Directions for this task:
From the entries below, copy out every line with "Levy" in it.

Data section:
%%

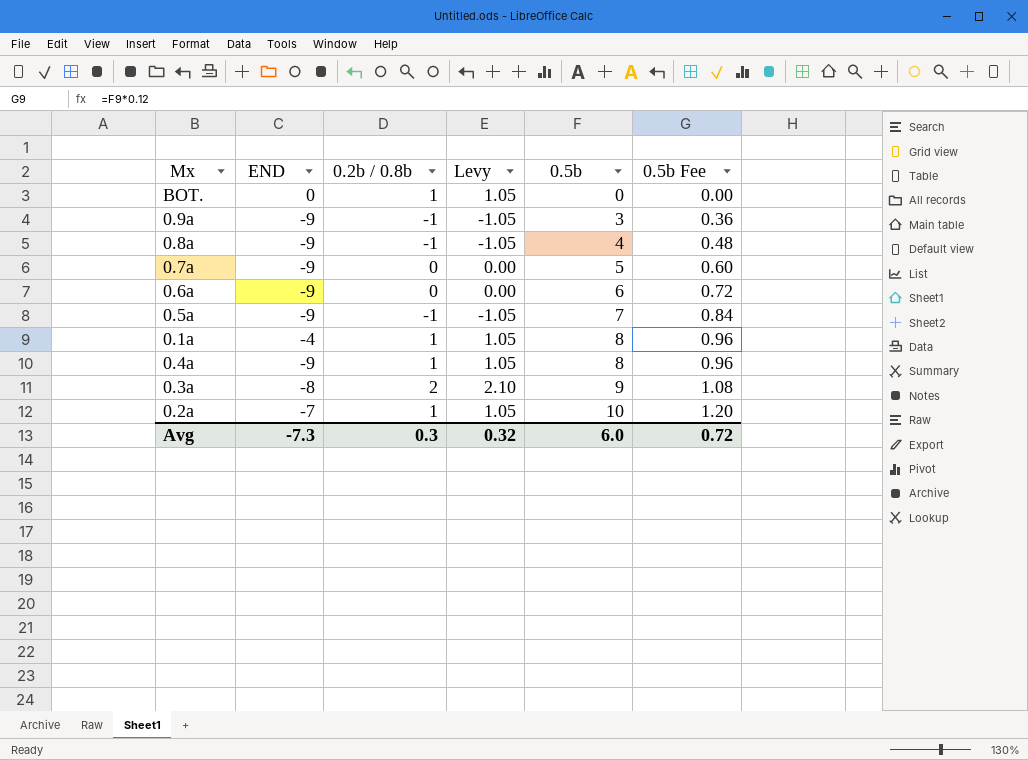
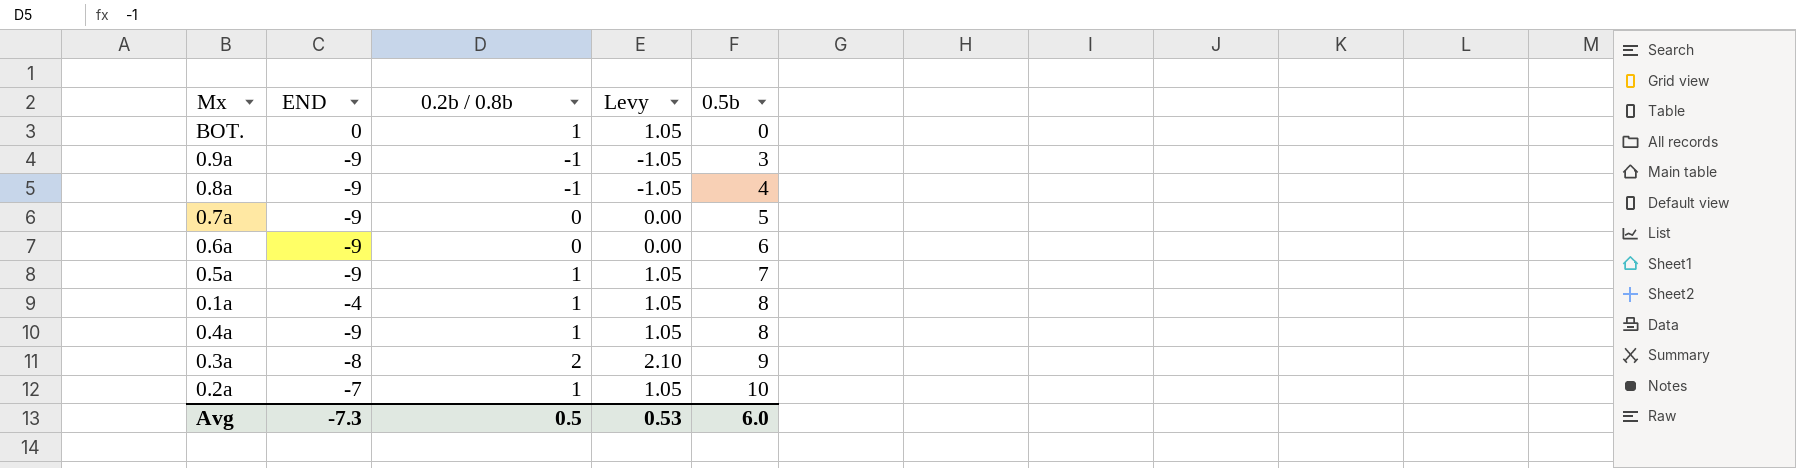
column 0.5b Fee | formula: [0.5b] * 0.12 -> none
0.5a | 0.2b / 0.8b: -1 -> 1
0.5a | Levy: -1.05 -> 1.05
Avg | 0.2b / 0.8b: 0.3 -> 0.5
Avg | Levy: 0.32 -> 0.53

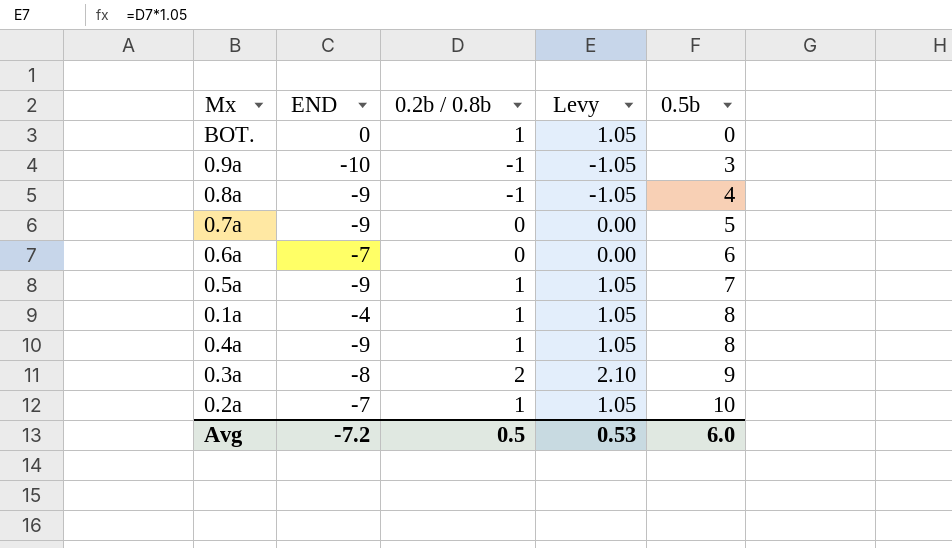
0.9a | END: -9 -> -10
0.6a | END: -9 -> -7
Avg | END: -7.3 -> -7.2

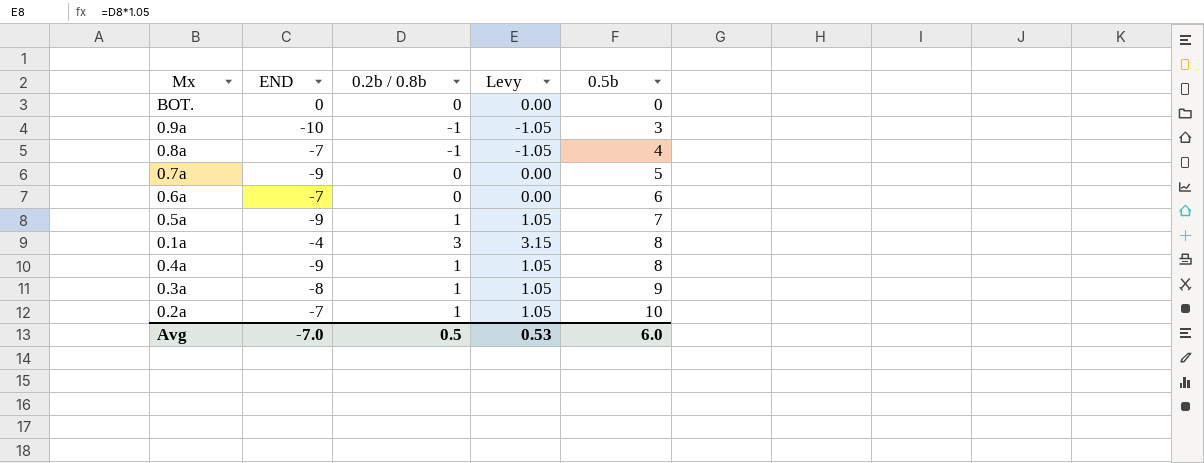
BOT. | 0.2b / 0.8b: 1 -> 0
BOT. | Levy: 1.05 -> 0.00
0.8a | END: -9 -> -7
0.1a | 0.2b / 0.8b: 1 -> 3
0.1a | Levy: 1.05 -> 3.15
0.3a | 0.2b / 0.8b: 2 -> 1
0.3a | Levy: 2.10 -> 1.05
Avg | END: -7.2 -> -7.0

%%

Result for this task:
0.5a | Levy: -1.05 -> 1.05
Avg | Levy: 0.32 -> 0.53
BOT. | Levy: 1.05 -> 0.00
0.1a | Levy: 1.05 -> 3.15
0.3a | Levy: 2.10 -> 1.05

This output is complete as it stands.